Swales are supposed to be shallow with a downhill berm formed by the soil removed to form the swale, as such, they are neither U nor V shaped they are slight depressions that are wide between the 'edges and no more than 1/3 the width deep at the deepest point. If you look at a saucer, the profile would be very similar.
As an example, my land is currently a slope that varies from 45 degrees up hill slope at the bottom of the valley and changes gradually at 100 feet above the valley floor to a grade of 22 degrees with the top of the ridge having about a 1-3 degree slope.
To build U or V shaped swales would create severe issues with erosion, the very thing swales are supposed to help control. My swales are 3 feet wide front to back and 6 inches deep at the 1.5 foot mark from the uphill edge.
They are on a 1% grade downhill toward the edges of the property (900 feet east west) there are ponds at each end since these are terminal swales because of the severity of the slope.
Once a rain event has filled the swales and ponds, the water sheets over the
pond downhill edge (only about 5-7 feet dependent on the grade between the swales), flowing to the next swale and pond, and this goes on swale by swale all the way to the valley (200 foot elevation ridge to valley).
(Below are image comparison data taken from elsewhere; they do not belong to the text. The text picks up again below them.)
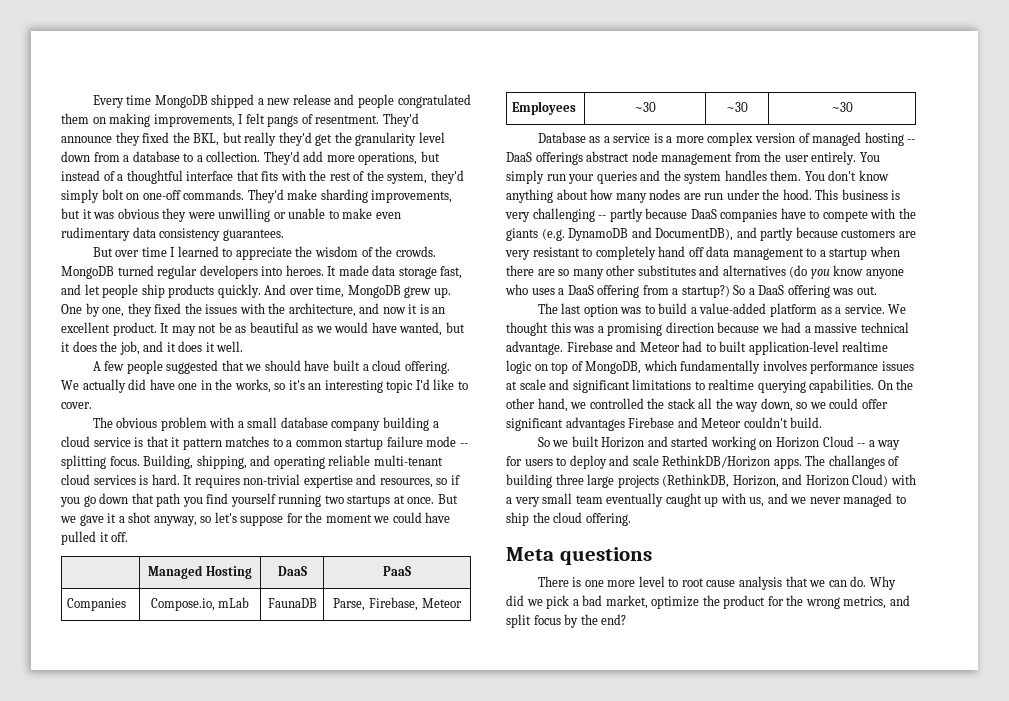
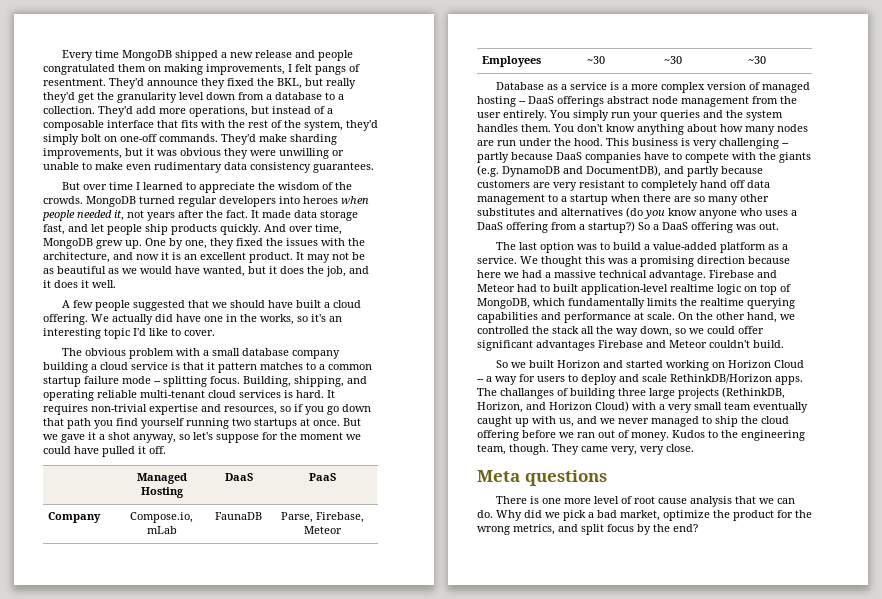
[126,170,183,184] thoughtful -> [43,120,104,131] composable
[285,265,324,276] heroes. -> [303,196,369,204] [42,210,248,221] heroes when people needed it, not years after the fact.
[66,598,126,611] Companies -> [48,512,102,523] Company
(760, 327) none -> [477,270,501,278] here
[762,360,914,374] [506,379,875,393] involves performance issues at scale and significant limitations to realtime querying capabilities. -> [647,298,795,309] [477,312,675,323] limits the realtime querying capabilities and performance at scale.
[585,513,631,526] offering. -> [477,430,805,441] [477,444,694,455] offering before we ran out of money. Kudos to the engineering team, though. They came very, very close.
[668,578,679,587] to -> [621,496,633,504] of

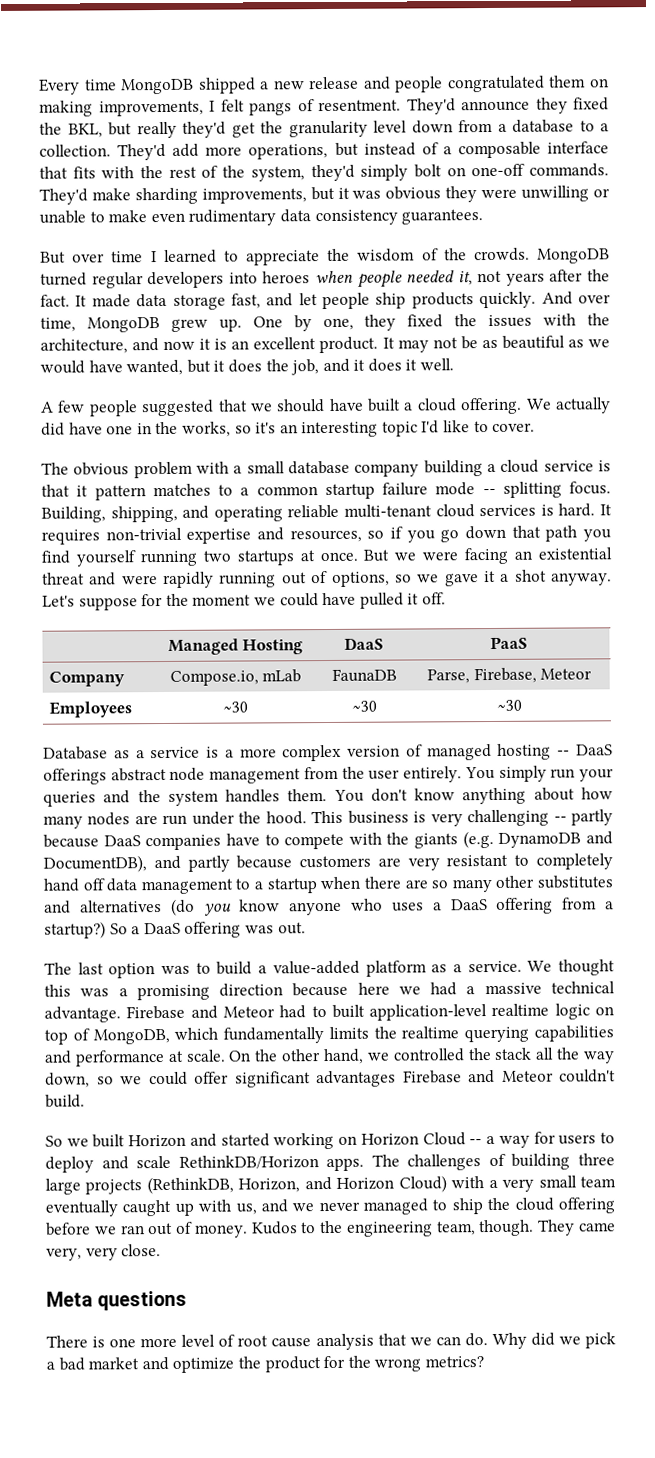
(58, 437) none -> [422,547,613,565] [42,570,440,589] were facing an existential threat and were rapidly running out of options, so we
[133,432,213,443] anyway, so let's -> [550,572,612,586] [42,595,75,607] anyway. Let's
[500,388,554,399] challanges -> [407,1154,482,1171] challenges
[620,510,660,521] market, -> [88,1356,169,1371] market and
[513,524,698,535] metrics, and split focus by the end? -> [424,1356,484,1368] metrics?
This is being carried out on both the south slope and the north slope.
The end effect is terraces with a swale and berm, the water soaks into the soil and so far there is no runoff creating gullies, there is also no water plume effect since the swales are not moving the water through connected swales as the normal method would call for.
The berms are wide at their bases so they only stand 6-8 inches above the original surface of the soil, this means the swale/berm overall depth is less one foot, the top edge of the berms are created level so any overflow will sheet over, thus reducing the ability of the water to create gullies.
Anytime you dig deep swales you are actually not making a swale but rather a ditch which acts very differently than what a swale is supposed to.